Data records
◆ ◆ ◆
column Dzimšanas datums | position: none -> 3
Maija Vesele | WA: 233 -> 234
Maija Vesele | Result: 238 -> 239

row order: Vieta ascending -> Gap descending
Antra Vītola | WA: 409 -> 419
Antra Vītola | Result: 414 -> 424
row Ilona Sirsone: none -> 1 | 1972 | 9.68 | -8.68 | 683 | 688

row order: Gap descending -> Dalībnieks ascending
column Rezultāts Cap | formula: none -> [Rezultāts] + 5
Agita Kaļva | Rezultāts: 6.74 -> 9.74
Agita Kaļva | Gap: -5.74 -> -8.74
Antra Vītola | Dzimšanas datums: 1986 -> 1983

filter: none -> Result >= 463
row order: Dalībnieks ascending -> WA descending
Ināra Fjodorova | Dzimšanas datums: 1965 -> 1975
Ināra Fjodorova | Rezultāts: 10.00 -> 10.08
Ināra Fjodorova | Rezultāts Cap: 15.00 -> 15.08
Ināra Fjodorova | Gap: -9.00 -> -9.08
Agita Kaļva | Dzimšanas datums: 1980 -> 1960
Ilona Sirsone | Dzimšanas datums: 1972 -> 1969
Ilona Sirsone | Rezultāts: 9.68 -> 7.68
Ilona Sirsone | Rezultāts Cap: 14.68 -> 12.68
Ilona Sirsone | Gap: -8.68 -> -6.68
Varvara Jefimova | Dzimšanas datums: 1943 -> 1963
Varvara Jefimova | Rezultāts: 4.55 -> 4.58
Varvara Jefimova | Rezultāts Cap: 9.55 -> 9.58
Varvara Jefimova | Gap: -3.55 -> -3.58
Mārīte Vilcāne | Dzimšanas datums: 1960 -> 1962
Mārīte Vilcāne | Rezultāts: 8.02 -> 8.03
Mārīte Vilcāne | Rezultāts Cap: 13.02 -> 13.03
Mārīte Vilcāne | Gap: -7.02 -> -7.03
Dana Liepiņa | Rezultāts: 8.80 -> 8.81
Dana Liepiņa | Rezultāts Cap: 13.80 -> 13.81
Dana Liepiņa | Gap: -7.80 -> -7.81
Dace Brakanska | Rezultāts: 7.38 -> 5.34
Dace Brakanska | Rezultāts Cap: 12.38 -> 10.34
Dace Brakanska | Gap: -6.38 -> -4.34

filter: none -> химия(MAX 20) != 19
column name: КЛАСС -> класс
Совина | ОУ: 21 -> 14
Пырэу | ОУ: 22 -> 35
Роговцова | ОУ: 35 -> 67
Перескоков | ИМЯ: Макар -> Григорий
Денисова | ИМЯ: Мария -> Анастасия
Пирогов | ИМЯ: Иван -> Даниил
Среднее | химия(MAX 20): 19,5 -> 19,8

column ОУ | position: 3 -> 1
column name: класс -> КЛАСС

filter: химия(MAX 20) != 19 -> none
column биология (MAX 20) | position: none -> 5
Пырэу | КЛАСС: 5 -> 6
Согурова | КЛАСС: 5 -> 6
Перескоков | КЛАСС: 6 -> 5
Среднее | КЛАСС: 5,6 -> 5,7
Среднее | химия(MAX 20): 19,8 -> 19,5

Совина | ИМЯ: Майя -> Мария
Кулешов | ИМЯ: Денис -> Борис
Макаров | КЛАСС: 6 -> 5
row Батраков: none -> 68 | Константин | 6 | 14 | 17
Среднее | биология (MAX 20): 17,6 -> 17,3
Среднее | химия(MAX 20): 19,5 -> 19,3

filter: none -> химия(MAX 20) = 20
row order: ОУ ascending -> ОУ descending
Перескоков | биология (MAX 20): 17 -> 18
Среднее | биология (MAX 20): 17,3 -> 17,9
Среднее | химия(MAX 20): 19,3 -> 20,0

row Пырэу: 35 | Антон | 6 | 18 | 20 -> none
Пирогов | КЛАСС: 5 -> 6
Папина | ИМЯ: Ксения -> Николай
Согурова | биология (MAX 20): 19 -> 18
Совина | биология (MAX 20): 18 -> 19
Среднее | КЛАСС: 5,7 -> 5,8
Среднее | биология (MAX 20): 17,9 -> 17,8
◆ ◆ ◆
**Your objective**. The records above are to be duplicated in full and exactly.

**Answer to the exercise**.
column Dzimšanas datums | position: none -> 3
Maija Vesele | WA: 233 -> 234
Maija Vesele | Result: 238 -> 239

row order: Vieta ascending -> Gap descending
Antra Vītola | WA: 409 -> 419
Antra Vītola | Result: 414 -> 424
row Ilona Sirsone: none -> 1 | 1972 | 9.68 | -8.68 | 683 | 688

row order: Gap descending -> Dalībnieks ascending
column Rezultāts Cap | formula: none -> [Rezultāts] + 5
Agita Kaļva | Rezultāts: 6.74 -> 9.74
Agita Kaļva | Gap: -5.74 -> -8.74
Antra Vītola | Dzimšanas datums: 1986 -> 1983

filter: none -> Result >= 463
row order: Dalībnieks ascending -> WA descending
Ināra Fjodorova | Dzimšanas datums: 1965 -> 1975
Ināra Fjodorova | Rezultāts: 10.00 -> 10.08
Ināra Fjodorova | Rezultāts Cap: 15.00 -> 15.08
Ināra Fjodorova | Gap: -9.00 -> -9.08
Agita Kaļva | Dzimšanas datums: 1980 -> 1960
Ilona Sirsone | Dzimšanas datums: 1972 -> 1969
Ilona Sirsone | Rezultāts: 9.68 -> 7.68
Ilona Sirsone | Rezultāts Cap: 14.68 -> 12.68
Ilona Sirsone | Gap: -8.68 -> -6.68
Varvara Jefimova | Dzimšanas datums: 1943 -> 1963
Varvara Jefimova | Rezultāts: 4.55 -> 4.58
Varvara Jefimova | Rezultāts Cap: 9.55 -> 9.58
Varvara Jefimova | Gap: -3.55 -> -3.58
Mārīte Vilcāne | Dzimšanas datums: 1960 -> 1962
Mārīte Vilcāne | Rezultāts: 8.02 -> 8.03
Mārīte Vilcāne | Rezultāts Cap: 13.02 -> 13.03
Mārīte Vilcāne | Gap: -7.02 -> -7.03
Dana Liepiņa | Rezultāts: 8.80 -> 8.81
Dana Liepiņa | Rezultāts Cap: 13.80 -> 13.81
Dana Liepiņa | Gap: -7.80 -> -7.81
Dace Brakanska | Rezultāts: 7.38 -> 5.34
Dace Brakanska | Rezultāts Cap: 12.38 -> 10.34
Dace Brakanska | Gap: -6.38 -> -4.34

filter: none -> химия(MAX 20) != 19
column name: КЛАСС -> класс
Совина | ОУ: 21 -> 14
Пырэу | ОУ: 22 -> 35
Роговцова | ОУ: 35 -> 67
Перескоков | ИМЯ: Макар -> Григорий
Денисова | ИМЯ: Мария -> Анастасия
Пирогов | ИМЯ: Иван -> Даниил
Среднее | химия(MAX 20): 19,5 -> 19,8

column ОУ | position: 3 -> 1
column name: класс -> КЛАСС

filter: химия(MAX 20) != 19 -> none
column биология (MAX 20) | position: none -> 5
Пырэу | КЛАСС: 5 -> 6
Согурова | КЛАСС: 5 -> 6
Перескоков | КЛАСС: 6 -> 5
Среднее | КЛАСС: 5,6 -> 5,7
Среднее | химия(MAX 20): 19,8 -> 19,5

Совина | ИМЯ: Майя -> Мария
Кулешов | ИМЯ: Денис -> Борис
Макаров | КЛАСС: 6 -> 5
row Батраков: none -> 68 | Константин | 6 | 14 | 17
Среднее | биология (MAX 20): 17,6 -> 17,3
Среднее | химия(MAX 20): 19,5 -> 19,3

filter: none -> химия(MAX 20) = 20
row order: ОУ ascending -> ОУ descending
Перескоков | биология (MAX 20): 17 -> 18
Среднее | биология (MAX 20): 17,3 -> 17,9
Среднее | химия(MAX 20): 19,3 -> 20,0

row Пырэу: 35 | Антон | 6 | 18 | 20 -> none
Пирогов | КЛАСС: 5 -> 6
Папина | ИМЯ: Ксения -> Николай
Согурова | биология (MAX 20): 19 -> 18
Совина | биология (MAX 20): 18 -> 19
Среднее | КЛАСС: 5,7 -> 5,8
Среднее | биология (MAX 20): 17,9 -> 17,8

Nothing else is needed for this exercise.